Was Frau Wulff in ihrem sogenannten Vorleben getrieben hat, ob ihre aktuellen Prozesse der Vermarktung ihres Buches dienen oder mit schwindendem Rechtsschutzbedürfnis zu tun haben, oder - was auch immer.
Es ist mir von Herzen gleichgültig.

Peinlich ist mir allerdings, dass ich - solange ich zurückdenken kann - in den Vornamen der Streisand stets ein zusätzliches „a“ hineingedacht/-gelesen habe: „*Barbara“. Erst als ich jetzt bei Niggemeier las, dass sie sich so schreibt wie sich sich schreibt, fiel es mir auf.

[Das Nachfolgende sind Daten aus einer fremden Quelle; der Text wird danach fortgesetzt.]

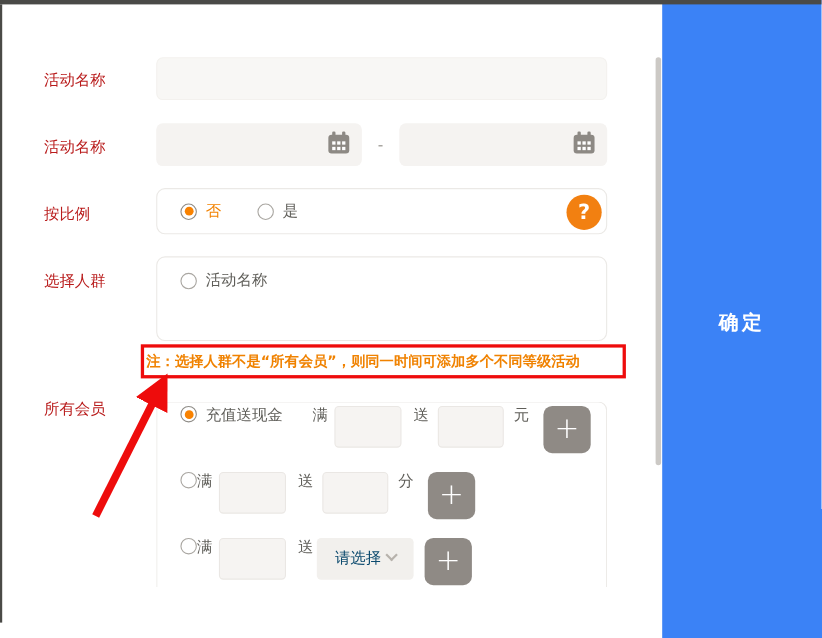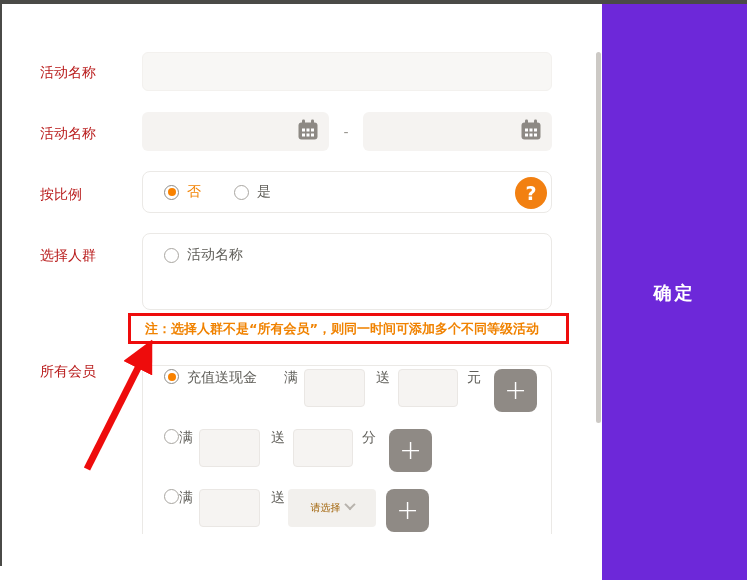"确定" .orange-panel { background: #6d28d9 -> #3b82f6 }
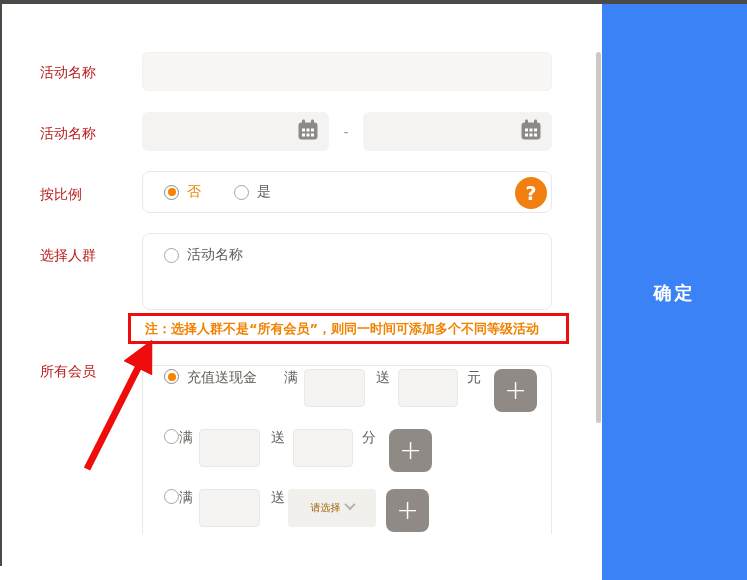"注：选择人群不是“所有会员”，则同一时间可添加多个不同等级活动" .note-box { padding-left: 14px -> 2px }
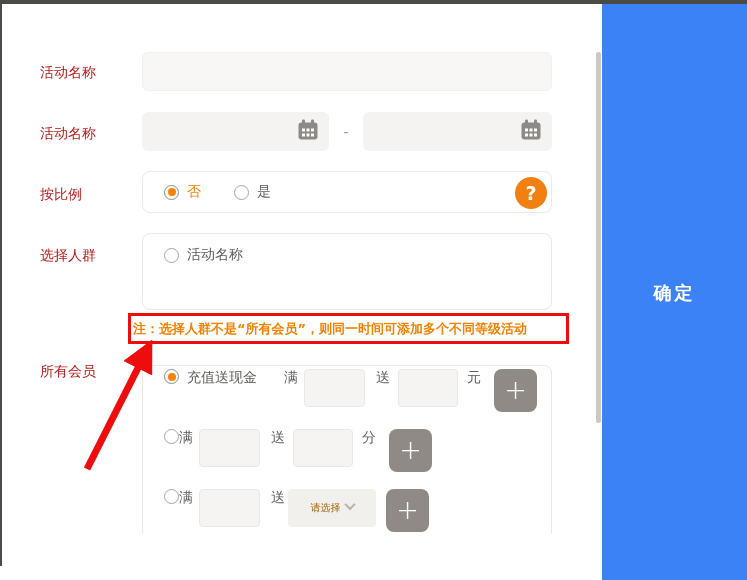"请选择" .dropdown-text { color: #a16207 -> #0c4a6e; font-size: 10px -> 14px }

So verschuf der - im Übrigen der bewährten Ignoranz anheimfallende - Artikel zu Barbra Wulff wenigstens einen Erkenntnisgewinn.


Bei Korrekturdienstleistungen prüfe ich Eigennamen übrigens schon aus Prinzip, zumindest stichprobenartig. Frau Streisand war mir bislang aber noch nicht untergekommen, das hält den Schmerz vor der eigenen Partialblindheit noch in Grenzen.